The A/D/M flags (b_A, b_D, b_M) highlight runs where the corresponding analog, digital, or memory test yielded p-values below 5e-3. These results are a screening step only; flagged runs merit deeper investigation but do not constitute a discovery claim. The datasets used here are fully simulated, yet the same schema applies to real measurements.

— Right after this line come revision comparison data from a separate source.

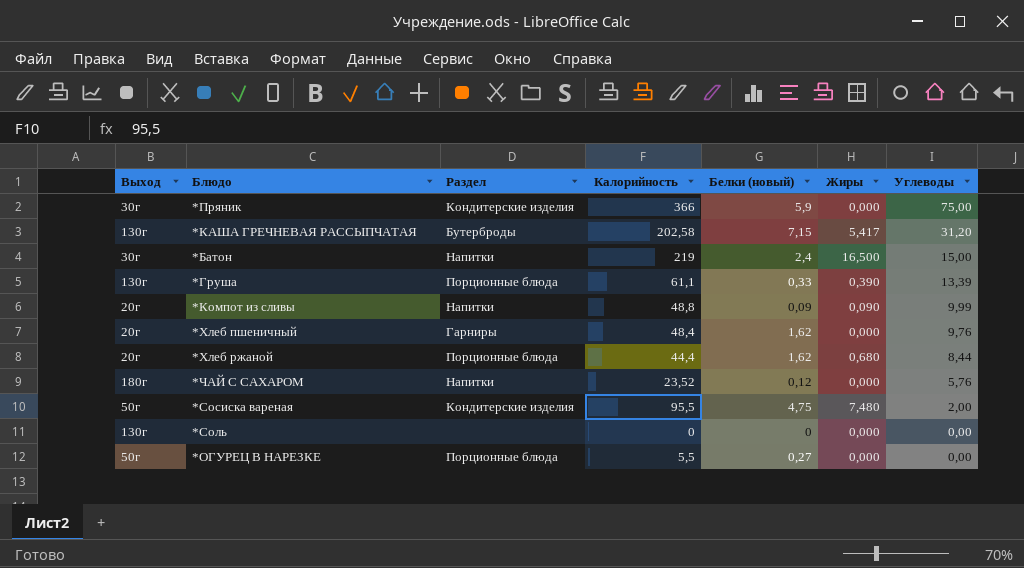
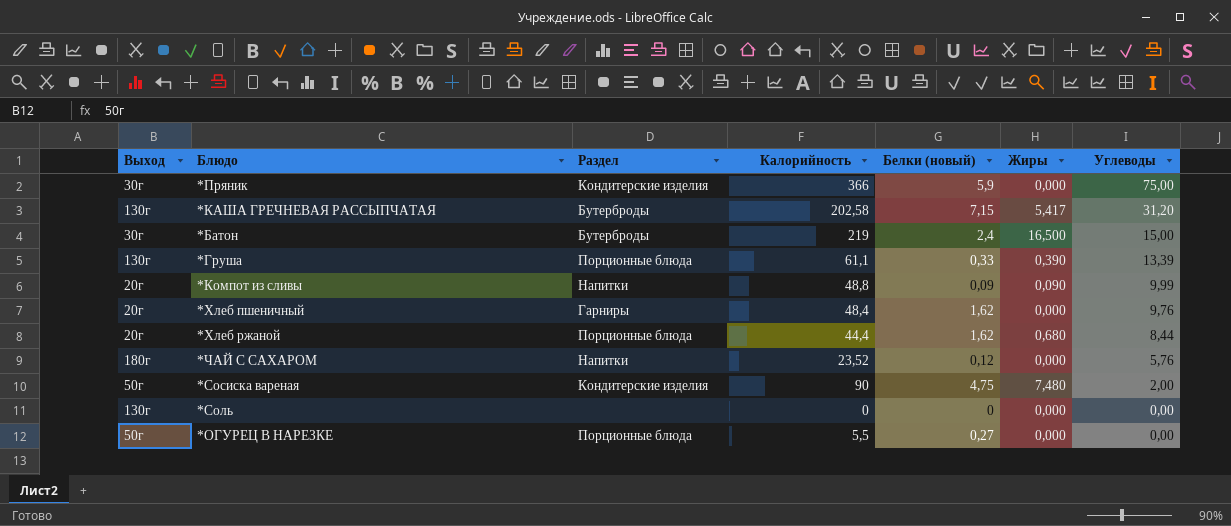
*Батон | Раздел: Напитки -> Бутерброды
*Сосиска вареная | Калорийность: 95,5 -> 90

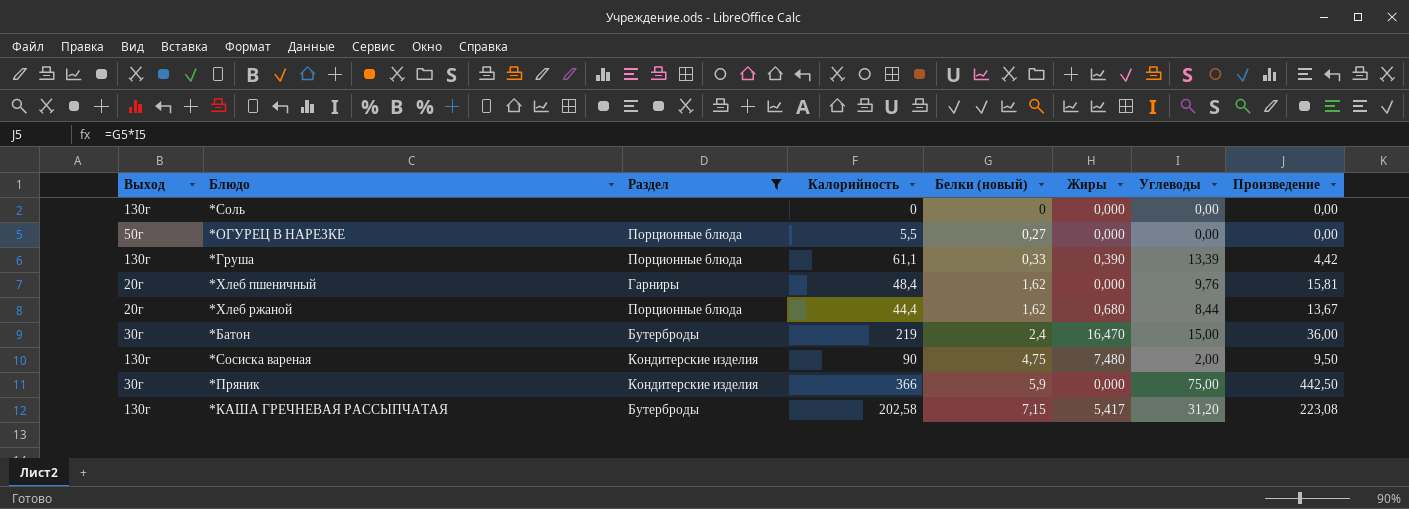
filter: none -> Раздел != Напитки
row order: Углеводы descending -> Белки (новый) ascending
column Произведение | formula: none -> [Белки (новый)] * [Углеводы]
*Батон | Жиры: 16,500 -> 16,470
*Сосиска вареная | Выход: 50г -> 130г

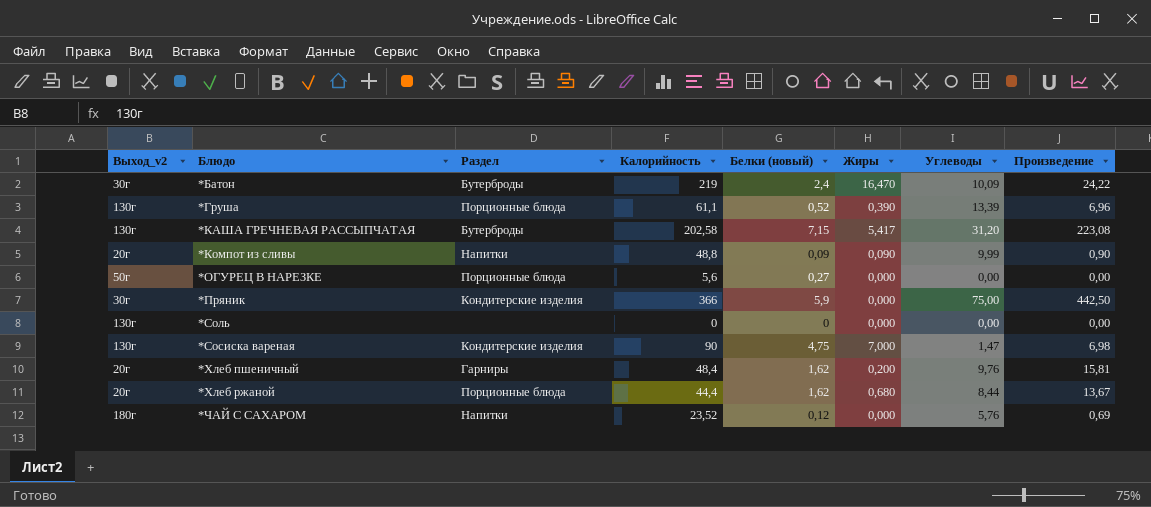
filter: Раздел != Напитки -> none
row order: Белки (новый) ascending -> Блюдо ascending
column name: Выход -> Выход_v2
*Батон | Углеводы: 15,00 -> 10,09
*Батон | Произведение: 36,00 -> 24,22
*Груша | Белки (новый): 0,33 -> 0,52
*Груша | Произведение: 4,42 -> 6,96
*ОГУРЕЦ В НАРЕЗКЕ | Калорийность: 5,5 -> 5,6
*Сосиска вареная | Жиры: 7,480 -> 7,000
*Сосиска вареная | Углеводы: 2,00 -> 1,47
*Сосиска вареная | Произведение: 9,50 -> 6,98
*Хлеб пшеничный | Жиры: 0,000 -> 0,200

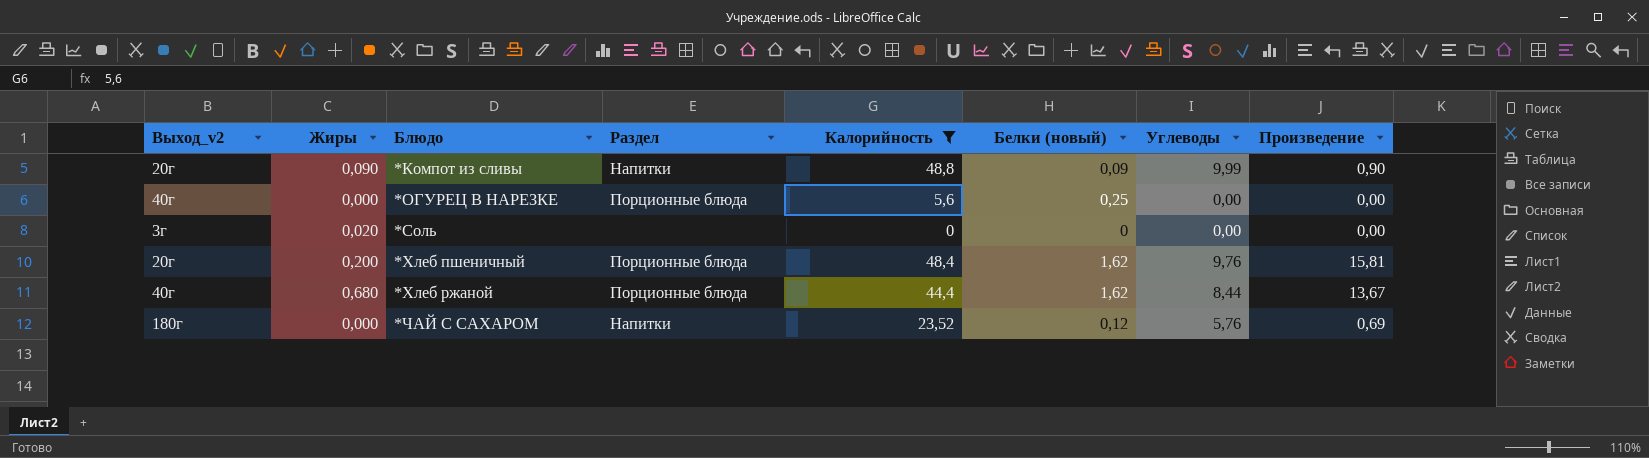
filter: none -> Калорийность <= 48,8
column Жиры | position: 6 -> 2
*ОГУРЕЦ В НАРЕЗКЕ | Выход_v2: 50г -> 40г
*ОГУРЕЦ В НАРЕЗКЕ | Белки (новый): 0,27 -> 0,25
*Соль | Выход_v2: 130г -> 3г
*Соль | Жиры: 0,000 -> 0,020
*Хлеб пшеничный | Раздел: Гарниры -> Порционные блюда
*Хлеб ржаной | Выход_v2: 20г -> 40г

### Optional: run with alternative dataset

Unzip a larger sandbox dataset and update `DATA_ROOT` before rerunning the analysis cells above.

In [None]:
# !unzip datasets/sandbox_flyby_dataset.zip -d data/
# DATA_ROOT = 'data/flyby'
# analyzer.load_data(DATA_ROOT)
# (re-run evaluation and plotting cells)


---
Analysis environment specified in `environment.yml`. This notebook is licensed under GPL-3.0-or-later; please keep analysis steps transparent and reproducible in any contributions.